▼▼▼
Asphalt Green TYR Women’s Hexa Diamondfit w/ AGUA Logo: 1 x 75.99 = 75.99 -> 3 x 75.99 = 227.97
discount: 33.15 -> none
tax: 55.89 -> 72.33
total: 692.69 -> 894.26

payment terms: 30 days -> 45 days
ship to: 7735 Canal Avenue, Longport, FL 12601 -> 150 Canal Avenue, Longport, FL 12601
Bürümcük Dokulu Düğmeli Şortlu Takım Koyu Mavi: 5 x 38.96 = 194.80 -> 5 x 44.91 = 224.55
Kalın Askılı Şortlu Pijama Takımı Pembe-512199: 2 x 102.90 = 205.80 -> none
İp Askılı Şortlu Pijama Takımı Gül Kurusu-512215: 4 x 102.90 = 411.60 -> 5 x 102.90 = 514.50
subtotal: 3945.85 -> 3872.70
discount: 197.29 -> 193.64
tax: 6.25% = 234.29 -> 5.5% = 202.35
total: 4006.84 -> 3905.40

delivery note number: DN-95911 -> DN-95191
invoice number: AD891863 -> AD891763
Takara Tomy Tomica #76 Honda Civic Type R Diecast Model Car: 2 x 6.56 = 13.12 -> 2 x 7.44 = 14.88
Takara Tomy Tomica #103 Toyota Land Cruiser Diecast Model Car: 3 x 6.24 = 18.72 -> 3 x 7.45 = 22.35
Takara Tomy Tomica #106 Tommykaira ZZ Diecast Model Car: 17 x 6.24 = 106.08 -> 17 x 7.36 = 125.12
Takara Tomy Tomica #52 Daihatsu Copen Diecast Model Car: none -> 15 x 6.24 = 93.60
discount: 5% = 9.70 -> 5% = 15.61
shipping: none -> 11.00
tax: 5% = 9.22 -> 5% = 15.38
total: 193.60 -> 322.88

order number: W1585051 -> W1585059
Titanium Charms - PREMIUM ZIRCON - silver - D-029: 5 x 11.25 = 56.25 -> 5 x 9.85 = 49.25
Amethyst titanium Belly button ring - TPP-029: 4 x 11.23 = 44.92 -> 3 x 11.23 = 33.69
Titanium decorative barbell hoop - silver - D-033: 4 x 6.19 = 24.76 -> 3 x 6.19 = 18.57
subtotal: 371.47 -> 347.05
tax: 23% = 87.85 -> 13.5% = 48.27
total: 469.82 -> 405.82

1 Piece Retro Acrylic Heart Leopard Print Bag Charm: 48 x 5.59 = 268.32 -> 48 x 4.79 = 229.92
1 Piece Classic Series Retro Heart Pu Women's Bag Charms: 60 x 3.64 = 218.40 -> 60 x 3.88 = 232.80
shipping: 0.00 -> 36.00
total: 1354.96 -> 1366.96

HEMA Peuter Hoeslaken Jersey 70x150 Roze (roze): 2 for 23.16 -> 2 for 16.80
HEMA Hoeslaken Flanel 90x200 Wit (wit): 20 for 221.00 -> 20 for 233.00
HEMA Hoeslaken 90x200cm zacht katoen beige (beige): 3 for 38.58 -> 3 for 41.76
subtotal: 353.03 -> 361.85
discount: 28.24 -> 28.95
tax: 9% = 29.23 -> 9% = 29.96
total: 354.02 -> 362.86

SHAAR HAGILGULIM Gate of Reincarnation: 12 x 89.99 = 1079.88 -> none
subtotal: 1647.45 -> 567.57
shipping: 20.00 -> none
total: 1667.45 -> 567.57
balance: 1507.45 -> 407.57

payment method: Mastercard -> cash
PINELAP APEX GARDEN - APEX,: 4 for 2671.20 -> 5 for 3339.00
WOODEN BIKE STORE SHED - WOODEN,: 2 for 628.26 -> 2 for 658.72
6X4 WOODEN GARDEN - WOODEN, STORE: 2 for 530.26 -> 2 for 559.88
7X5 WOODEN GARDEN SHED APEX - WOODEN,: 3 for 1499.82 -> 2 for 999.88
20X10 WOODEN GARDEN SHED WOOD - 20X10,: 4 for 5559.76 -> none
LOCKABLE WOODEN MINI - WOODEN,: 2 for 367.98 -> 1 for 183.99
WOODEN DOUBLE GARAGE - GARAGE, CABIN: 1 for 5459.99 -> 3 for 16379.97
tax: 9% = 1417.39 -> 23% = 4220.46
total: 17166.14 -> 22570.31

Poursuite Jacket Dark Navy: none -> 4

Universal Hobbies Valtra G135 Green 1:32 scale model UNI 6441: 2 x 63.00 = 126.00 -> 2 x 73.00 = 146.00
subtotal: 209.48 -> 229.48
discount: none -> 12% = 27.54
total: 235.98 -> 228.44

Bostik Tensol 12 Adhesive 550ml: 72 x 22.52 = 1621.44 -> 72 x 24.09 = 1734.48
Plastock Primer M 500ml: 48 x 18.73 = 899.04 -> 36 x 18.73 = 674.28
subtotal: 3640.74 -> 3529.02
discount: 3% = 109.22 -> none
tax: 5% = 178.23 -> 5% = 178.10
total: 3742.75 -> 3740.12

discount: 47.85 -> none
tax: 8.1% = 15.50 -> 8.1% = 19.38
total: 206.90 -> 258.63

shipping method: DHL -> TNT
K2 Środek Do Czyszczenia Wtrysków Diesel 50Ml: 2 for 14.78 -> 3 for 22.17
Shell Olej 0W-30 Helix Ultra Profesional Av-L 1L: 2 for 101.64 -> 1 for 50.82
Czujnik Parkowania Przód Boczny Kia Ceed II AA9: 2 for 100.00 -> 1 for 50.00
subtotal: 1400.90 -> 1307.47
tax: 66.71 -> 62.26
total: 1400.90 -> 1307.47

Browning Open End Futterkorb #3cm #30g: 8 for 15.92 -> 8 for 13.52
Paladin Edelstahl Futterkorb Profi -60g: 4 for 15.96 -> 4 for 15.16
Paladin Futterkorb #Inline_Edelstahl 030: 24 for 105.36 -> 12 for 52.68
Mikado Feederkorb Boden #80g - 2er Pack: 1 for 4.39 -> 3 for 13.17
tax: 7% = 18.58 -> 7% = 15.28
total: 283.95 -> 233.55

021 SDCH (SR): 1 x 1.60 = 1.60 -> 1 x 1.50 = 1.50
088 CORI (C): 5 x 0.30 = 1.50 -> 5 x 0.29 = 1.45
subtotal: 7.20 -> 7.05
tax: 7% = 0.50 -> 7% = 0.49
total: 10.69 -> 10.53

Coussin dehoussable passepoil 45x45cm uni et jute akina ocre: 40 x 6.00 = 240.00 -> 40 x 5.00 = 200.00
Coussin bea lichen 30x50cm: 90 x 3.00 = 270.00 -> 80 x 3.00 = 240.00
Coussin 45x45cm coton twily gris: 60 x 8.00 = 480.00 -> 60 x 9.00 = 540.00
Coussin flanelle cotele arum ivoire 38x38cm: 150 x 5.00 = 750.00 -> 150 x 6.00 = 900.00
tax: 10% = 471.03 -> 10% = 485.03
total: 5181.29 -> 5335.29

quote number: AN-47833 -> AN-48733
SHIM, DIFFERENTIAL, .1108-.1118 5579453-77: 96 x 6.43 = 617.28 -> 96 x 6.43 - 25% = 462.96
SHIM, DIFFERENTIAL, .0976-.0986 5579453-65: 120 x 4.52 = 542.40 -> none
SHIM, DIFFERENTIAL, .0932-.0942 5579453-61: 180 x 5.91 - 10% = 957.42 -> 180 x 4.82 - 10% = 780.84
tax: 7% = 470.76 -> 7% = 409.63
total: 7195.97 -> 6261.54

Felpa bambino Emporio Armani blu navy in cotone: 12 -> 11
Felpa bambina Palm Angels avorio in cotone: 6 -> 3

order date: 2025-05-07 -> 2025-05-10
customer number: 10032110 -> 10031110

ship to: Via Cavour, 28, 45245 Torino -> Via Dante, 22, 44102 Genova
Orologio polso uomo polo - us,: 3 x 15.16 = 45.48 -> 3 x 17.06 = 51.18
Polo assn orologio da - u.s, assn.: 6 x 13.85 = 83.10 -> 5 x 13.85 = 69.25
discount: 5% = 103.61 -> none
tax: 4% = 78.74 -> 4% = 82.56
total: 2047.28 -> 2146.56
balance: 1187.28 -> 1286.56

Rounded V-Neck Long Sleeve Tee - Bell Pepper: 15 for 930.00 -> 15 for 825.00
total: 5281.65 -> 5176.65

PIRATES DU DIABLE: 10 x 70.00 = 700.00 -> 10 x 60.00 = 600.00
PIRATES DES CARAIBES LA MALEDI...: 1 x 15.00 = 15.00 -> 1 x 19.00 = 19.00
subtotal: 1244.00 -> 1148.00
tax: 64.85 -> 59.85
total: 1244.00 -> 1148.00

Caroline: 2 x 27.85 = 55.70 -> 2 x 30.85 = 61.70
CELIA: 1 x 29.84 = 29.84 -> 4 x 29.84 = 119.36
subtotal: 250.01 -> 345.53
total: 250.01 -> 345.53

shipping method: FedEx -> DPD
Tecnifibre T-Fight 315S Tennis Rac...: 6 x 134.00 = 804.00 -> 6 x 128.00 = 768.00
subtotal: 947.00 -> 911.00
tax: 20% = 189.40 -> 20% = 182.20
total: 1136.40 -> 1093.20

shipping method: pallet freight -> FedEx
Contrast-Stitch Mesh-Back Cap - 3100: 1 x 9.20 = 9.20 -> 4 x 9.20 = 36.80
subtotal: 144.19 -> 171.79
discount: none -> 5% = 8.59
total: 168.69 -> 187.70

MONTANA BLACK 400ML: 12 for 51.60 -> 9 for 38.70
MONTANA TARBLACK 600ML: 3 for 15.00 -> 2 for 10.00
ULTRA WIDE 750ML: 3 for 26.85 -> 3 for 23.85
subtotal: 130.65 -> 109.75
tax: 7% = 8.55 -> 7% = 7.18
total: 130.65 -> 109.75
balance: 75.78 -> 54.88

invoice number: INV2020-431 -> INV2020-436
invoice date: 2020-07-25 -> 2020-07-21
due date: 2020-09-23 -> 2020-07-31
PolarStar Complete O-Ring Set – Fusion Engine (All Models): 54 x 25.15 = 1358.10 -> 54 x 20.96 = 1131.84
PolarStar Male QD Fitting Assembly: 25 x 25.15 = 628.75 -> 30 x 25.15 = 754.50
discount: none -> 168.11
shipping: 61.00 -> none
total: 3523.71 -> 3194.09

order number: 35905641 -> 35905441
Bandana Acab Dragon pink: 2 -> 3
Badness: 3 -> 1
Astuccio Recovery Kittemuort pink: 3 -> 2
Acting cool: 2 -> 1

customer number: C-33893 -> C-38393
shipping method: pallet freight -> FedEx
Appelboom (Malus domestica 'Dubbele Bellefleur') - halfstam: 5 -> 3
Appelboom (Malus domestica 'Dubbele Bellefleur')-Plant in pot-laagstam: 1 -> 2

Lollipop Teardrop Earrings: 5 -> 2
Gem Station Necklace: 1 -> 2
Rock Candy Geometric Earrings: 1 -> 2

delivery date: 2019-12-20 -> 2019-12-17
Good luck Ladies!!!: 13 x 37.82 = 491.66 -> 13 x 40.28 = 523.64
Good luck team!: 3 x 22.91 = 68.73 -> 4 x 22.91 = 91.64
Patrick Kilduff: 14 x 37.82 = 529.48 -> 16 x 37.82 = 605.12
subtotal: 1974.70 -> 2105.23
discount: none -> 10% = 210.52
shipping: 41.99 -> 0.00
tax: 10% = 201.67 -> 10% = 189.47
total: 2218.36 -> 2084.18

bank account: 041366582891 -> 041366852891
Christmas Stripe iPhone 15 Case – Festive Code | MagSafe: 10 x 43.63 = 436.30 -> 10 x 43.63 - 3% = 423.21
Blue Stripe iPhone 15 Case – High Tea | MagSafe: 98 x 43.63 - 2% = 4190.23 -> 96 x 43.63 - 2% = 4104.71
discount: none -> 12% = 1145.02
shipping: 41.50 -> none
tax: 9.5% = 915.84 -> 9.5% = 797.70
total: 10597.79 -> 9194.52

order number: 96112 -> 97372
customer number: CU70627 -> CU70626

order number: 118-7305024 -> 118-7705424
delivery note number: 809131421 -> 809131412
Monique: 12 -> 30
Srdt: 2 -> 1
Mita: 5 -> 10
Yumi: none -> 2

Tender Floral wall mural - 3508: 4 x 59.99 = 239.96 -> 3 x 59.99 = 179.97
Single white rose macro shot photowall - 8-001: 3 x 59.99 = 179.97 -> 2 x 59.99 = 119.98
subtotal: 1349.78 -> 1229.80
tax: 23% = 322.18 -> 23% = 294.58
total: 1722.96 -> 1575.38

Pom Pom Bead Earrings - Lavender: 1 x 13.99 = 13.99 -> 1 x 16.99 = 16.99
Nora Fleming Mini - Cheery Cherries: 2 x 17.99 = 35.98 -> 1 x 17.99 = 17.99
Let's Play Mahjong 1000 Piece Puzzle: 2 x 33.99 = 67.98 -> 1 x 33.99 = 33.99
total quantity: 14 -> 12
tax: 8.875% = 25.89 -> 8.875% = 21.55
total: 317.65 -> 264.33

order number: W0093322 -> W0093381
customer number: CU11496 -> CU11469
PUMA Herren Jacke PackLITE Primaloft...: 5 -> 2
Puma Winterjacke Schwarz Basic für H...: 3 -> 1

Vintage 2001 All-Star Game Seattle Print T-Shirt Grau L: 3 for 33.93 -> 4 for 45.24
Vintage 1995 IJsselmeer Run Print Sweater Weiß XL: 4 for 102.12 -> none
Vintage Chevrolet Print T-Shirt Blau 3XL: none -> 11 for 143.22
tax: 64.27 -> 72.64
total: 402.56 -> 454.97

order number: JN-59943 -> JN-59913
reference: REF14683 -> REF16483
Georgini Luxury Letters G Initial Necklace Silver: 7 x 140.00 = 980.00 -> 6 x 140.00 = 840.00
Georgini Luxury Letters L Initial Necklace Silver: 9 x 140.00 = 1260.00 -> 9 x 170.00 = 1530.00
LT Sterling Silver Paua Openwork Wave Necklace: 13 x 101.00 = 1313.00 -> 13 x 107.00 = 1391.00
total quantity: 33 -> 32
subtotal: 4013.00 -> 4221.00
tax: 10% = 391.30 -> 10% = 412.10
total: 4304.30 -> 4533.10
▲▲▲
Your task is to set down again, exactly, every line from the beginning of the listing through the line with "ship to: 7735".

Asphalt Green TYR Women’s Hexa Diamondfit w/ AGUA Logo: 1 x 75.99 = 75.99 -> 3 x 75.99 = 227.97
discount: 33.15 -> none
tax: 55.89 -> 72.33
total: 692.69 -> 894.26

payment terms: 30 days -> 45 days
ship to: 7735 Canal Avenue, Longport, FL 12601 -> 150 Canal Avenue, Longport, FL 12601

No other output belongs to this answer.